The problem with CAFTA and NAFTA, and all the other alphabet soup of agreements and pacts designed to promote "free trade".. .is that they are not free trade at all...but rather managed trade, as they create new bureacratic bodies which are designed to oversee and watch that free trade is taking place. Its a contradiction! How can you get free trade by create a new regulatory agency?
If you want free trade...all one needs to do is drop all trade barriers.
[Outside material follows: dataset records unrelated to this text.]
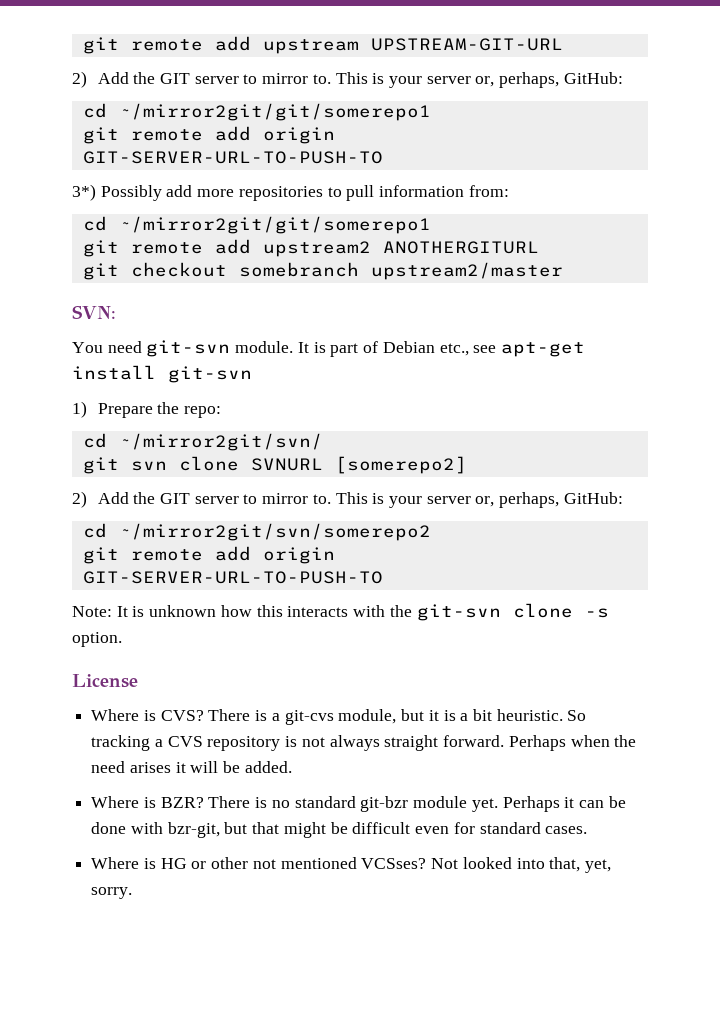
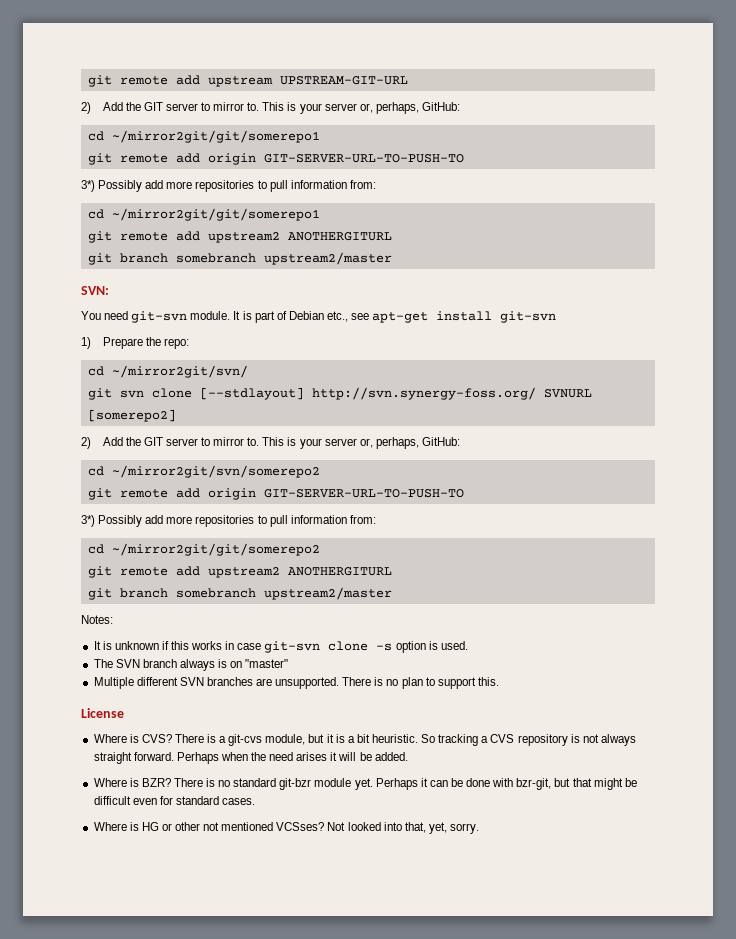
[130,262,227,277] checkout -> [119,253,168,263] branch
(239, 463) none -> [199,387,536,400] [--stdlayout] http://svn.synergy-foss.org/
[72,603,609,621] [72,632,122,647] Note: It is unknown how this interacts with the git-svn clone -s option. -> [81,515,376,527] [87,543,320,556] [87,566,392,578] [87,587,392,600] [81,615,113,624] [93,641,468,653] [93,659,289,671] [93,677,499,689] 3*) Possibly add more repositories to pull information from: // cd ~/mirror2git/git/somerepo2 // git remote add upstream2 ANOTHERGITURL // git branch somebranch upstream2/master // Notes: // It is unknown if this works in case git-svn clone -s option is used. // The SVN branch always is on "master" // Multiple different SVN branches are unsupported. There is no plan to support this.

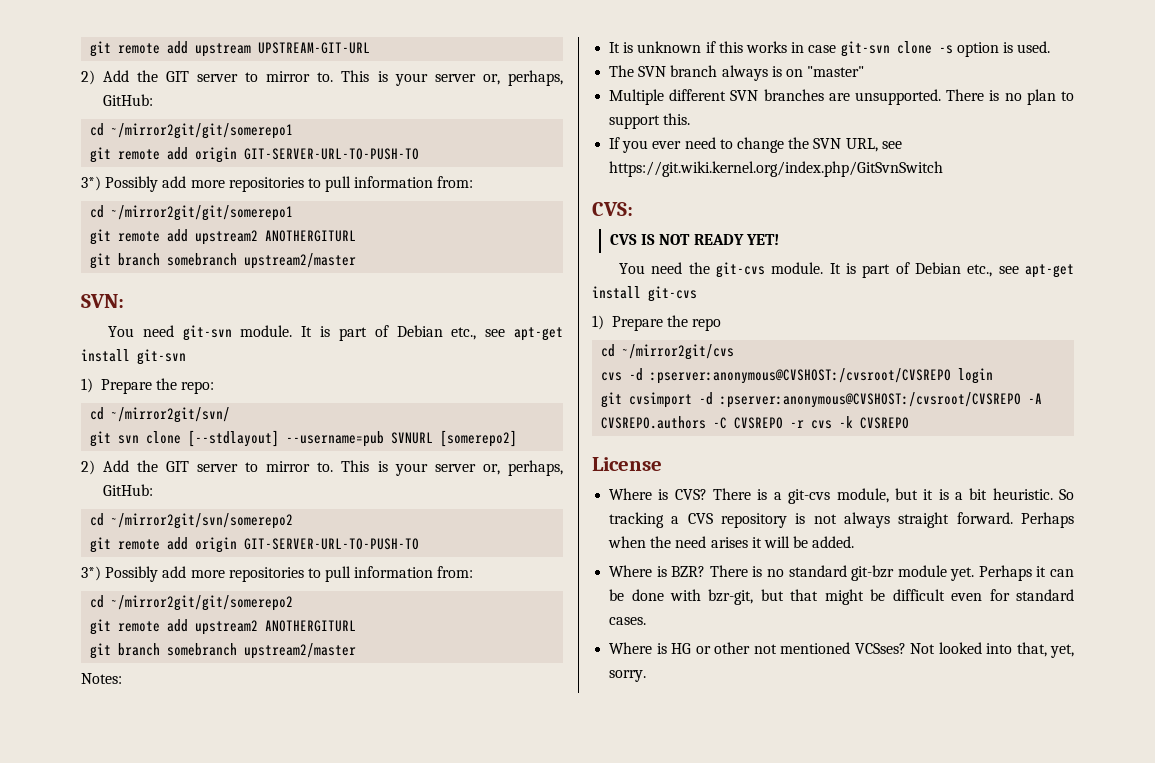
[311,387,536,400] http://svn.synergy-foss.org/ -> [286,431,385,447] --username=pub
(499, 681) none -> [609,137,902,153] [609,161,944,177] [592,202,633,216] [610,234,779,245] [619,262,1074,278] [592,286,697,302] [592,315,722,331] [601,344,735,360] [601,368,994,384] [601,392,1043,408] [601,416,910,429] // If you ever need to change the SVN URL, see https://git.wiki.kernel.org/index.php/GitSvnSwitch // CVS: // CVS IS NOT READY YET! // You need the git-cvs module. It is part of Debian etc., see apt-get install git-cvs // 1) Prepare the repo // cd ~/mirror2git/cvs // cvs -d :pserver:anonymous@CVSHOST:/cvsroot/CVSREPO login // git cvsimport -d :pserver:anonymous@CVSHOST:/cvsroot/CVSREPO -A CVSREPO.authors -C CVSREPO -r cvs -k CVSREPO

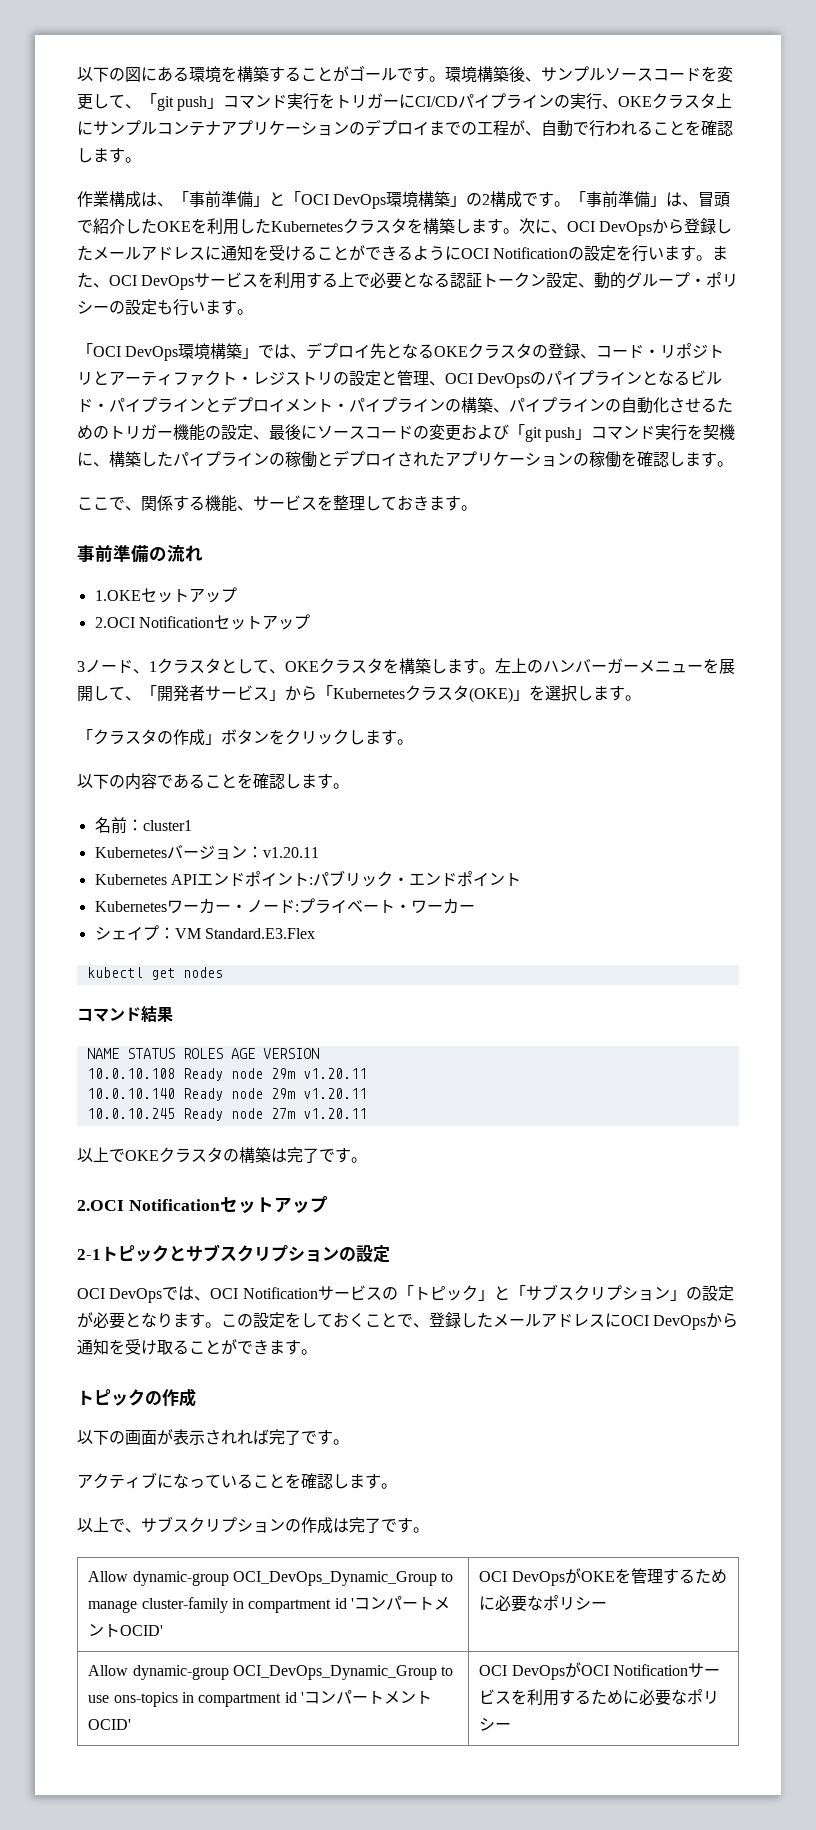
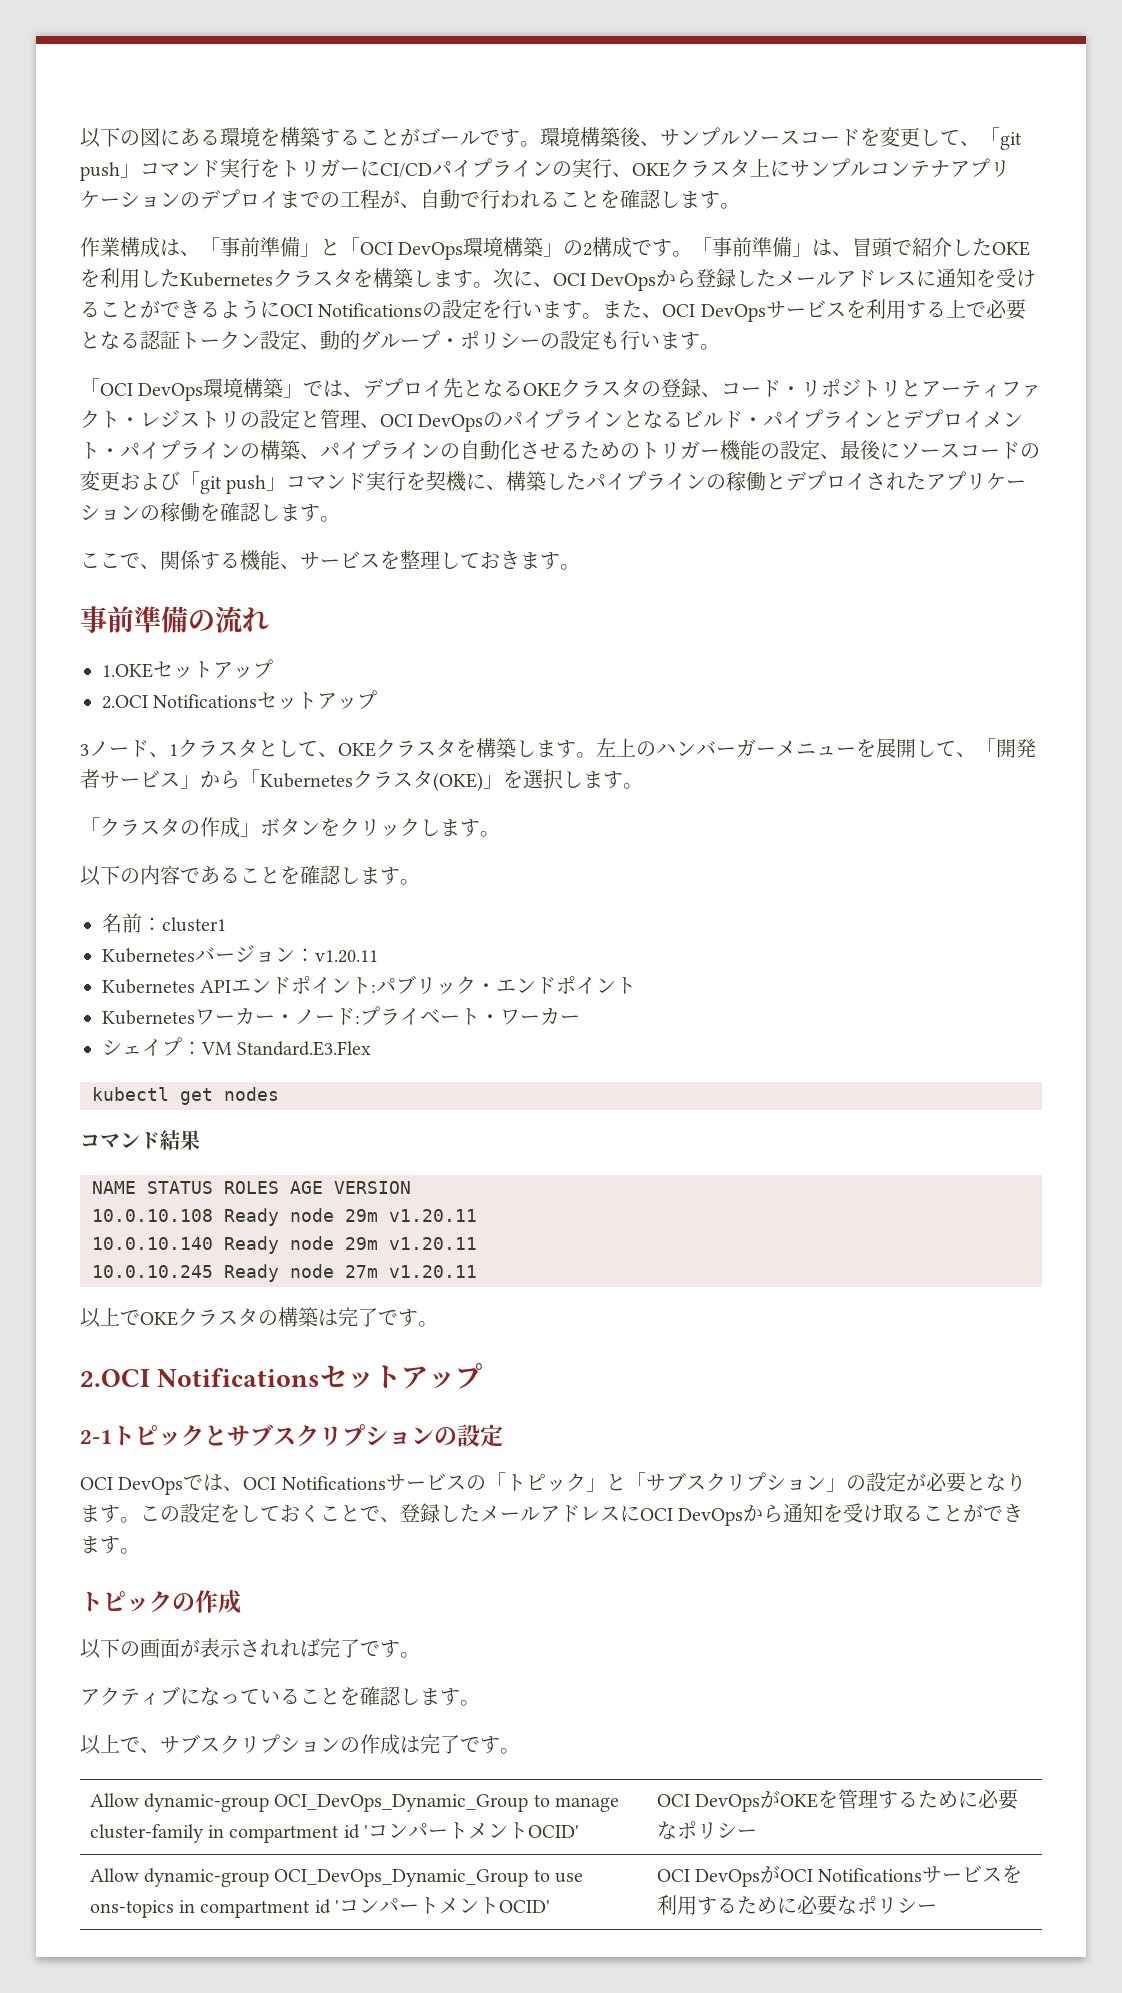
[493,247,569,259] Notification -> [318,303,423,317] Notifications
[138,616,214,628] Notification -> [153,694,258,708] Notifications
[128,1199,220,1211] Notification -> [157,1368,321,1387] Notifications
[242,1287,318,1299] Notification -> [281,1476,386,1490] Notifications
[612,1664,688,1676] Notification -> [818,1868,923,1882] Notifications

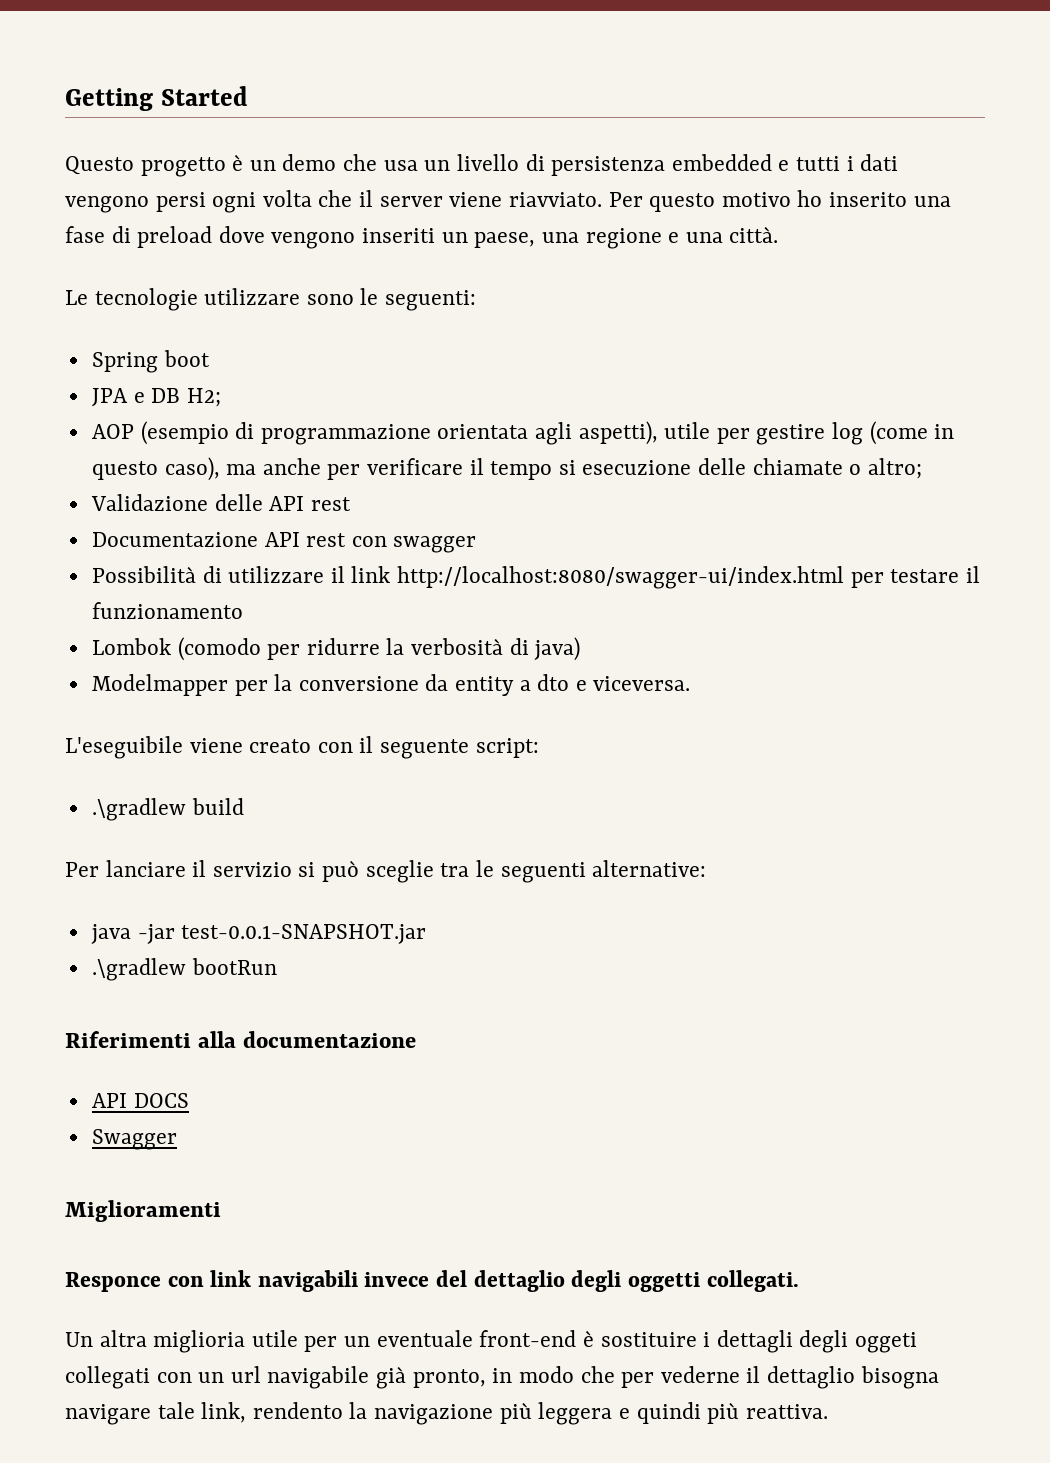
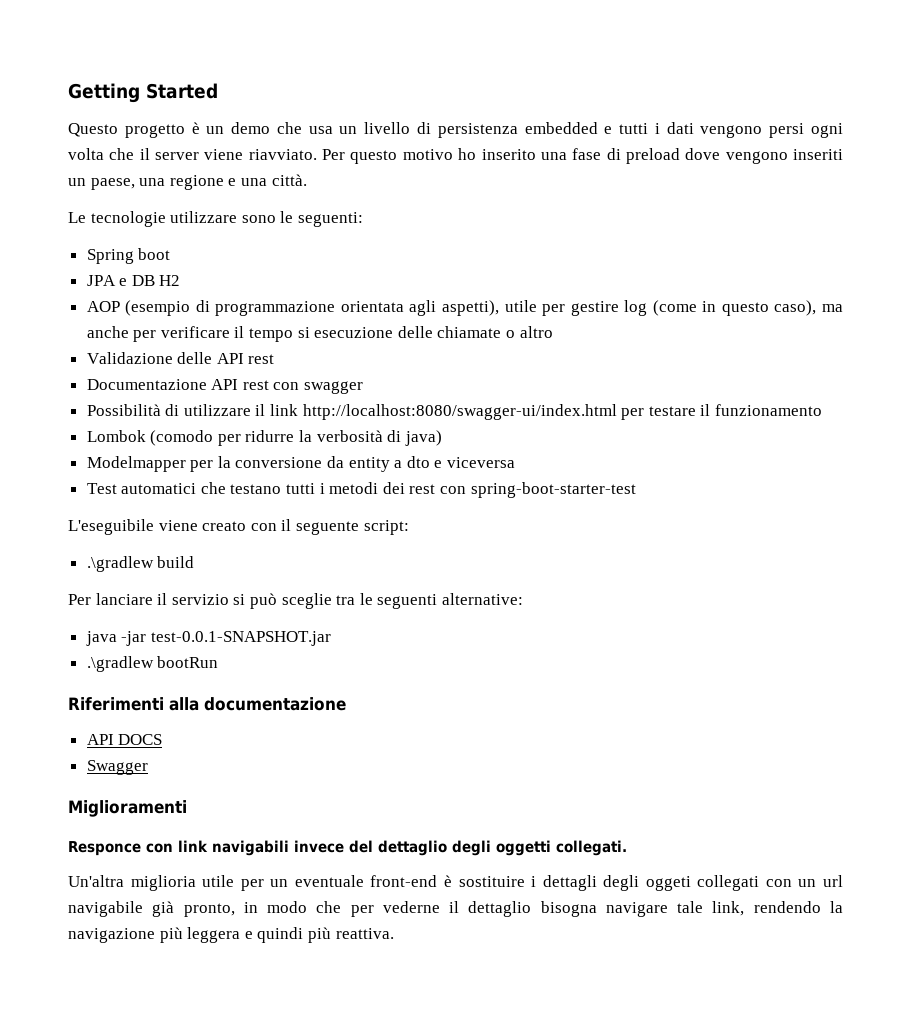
[186,388,221,407] H2; -> [159,275,181,286] H2
[867,458,922,479] altro; -> [519,326,553,338] altro
[593,676,691,691] viceversa. -> [447,457,516,468] [86,482,636,498] viceversa // Test automatici che testano tutti i metodi dei rest con spring-boot-starter-test
[65,1330,147,1347] Un altra -> [68,875,124,887] Un'altra
[252,1402,343,1419] rendento -> [753,901,821,913] rendendo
You don't need to create an 8 billion page agreement with other countries to create "freedom".
I am a staunch advocate of free trade, All-things Free Market.... and I am opposed to NAFTA and CAFTA.
Posted by: Libertarian Jason at December 31, 2005 9:17 AM
Jason, I am failing to see how NAFTA and CAFTA are bad.
Even granting the points you make (see similar at Cafe Hayek, Ron Paul), it is still true that free trade is good and barriers to free trade are bad. For all of the bureacratic baggage, this still lowers trade barriers.
From a practical standpoint, we aren't going to see true laissez faire economics in this country. I would love it, but we simply won't have it. In light of that reality, I will accept practical, realistic steps in the right direction for what they are.
I am not arguing from the same place as Daniel Drezner or Donald Rumsfeld. I am arguing from more the point of view of Cato. I just want free trade, and we are not helped to that end by opposing CAFTA.
Posted by: Wulf at December 31, 2005 6:00 PM
I will accept practical, realistic steps in the right direction for what they are.
Me, too. However, my criteria is that they should indeed be steps in the right direction. Working to make government bigger is not a step in the right direction.
I don't think we can get to _free_ trade by supporting _managed_ trade. If you want free trade, I think the solution is to work to remove barriers to trade, rather than work to create consolidated power centers in distant locations to oversee the process. Let's work to make government smaller...not bigger.
Posted by: Libertarian Jason at January 2, 2006 9:05 PM
I would love it, but we simply won't have it.
One other thing...we won't ever have it if we don't start asking...demanding...it.
Posted by: Libertarian Jason at January 2, 2006 9:06 PM
A timely article:
http://www.mises.org/story/2001
And a quote that pertains to our discussion...
"There are several problems with this passage. First, NAFTA is not a free trade agreement, just as the PATRIOT Act was not about patriotism and the Social Security Act was neither social nor secure. The NAFTA is over 1,000 pages, detailing all sorts of environmental and labor regulations and establishing supranational boards to rule on disputes. If NAFTA really did nothing but establish free trade, it would be the size of a postcard, and there would currently be no tariffs between Mexico and the US."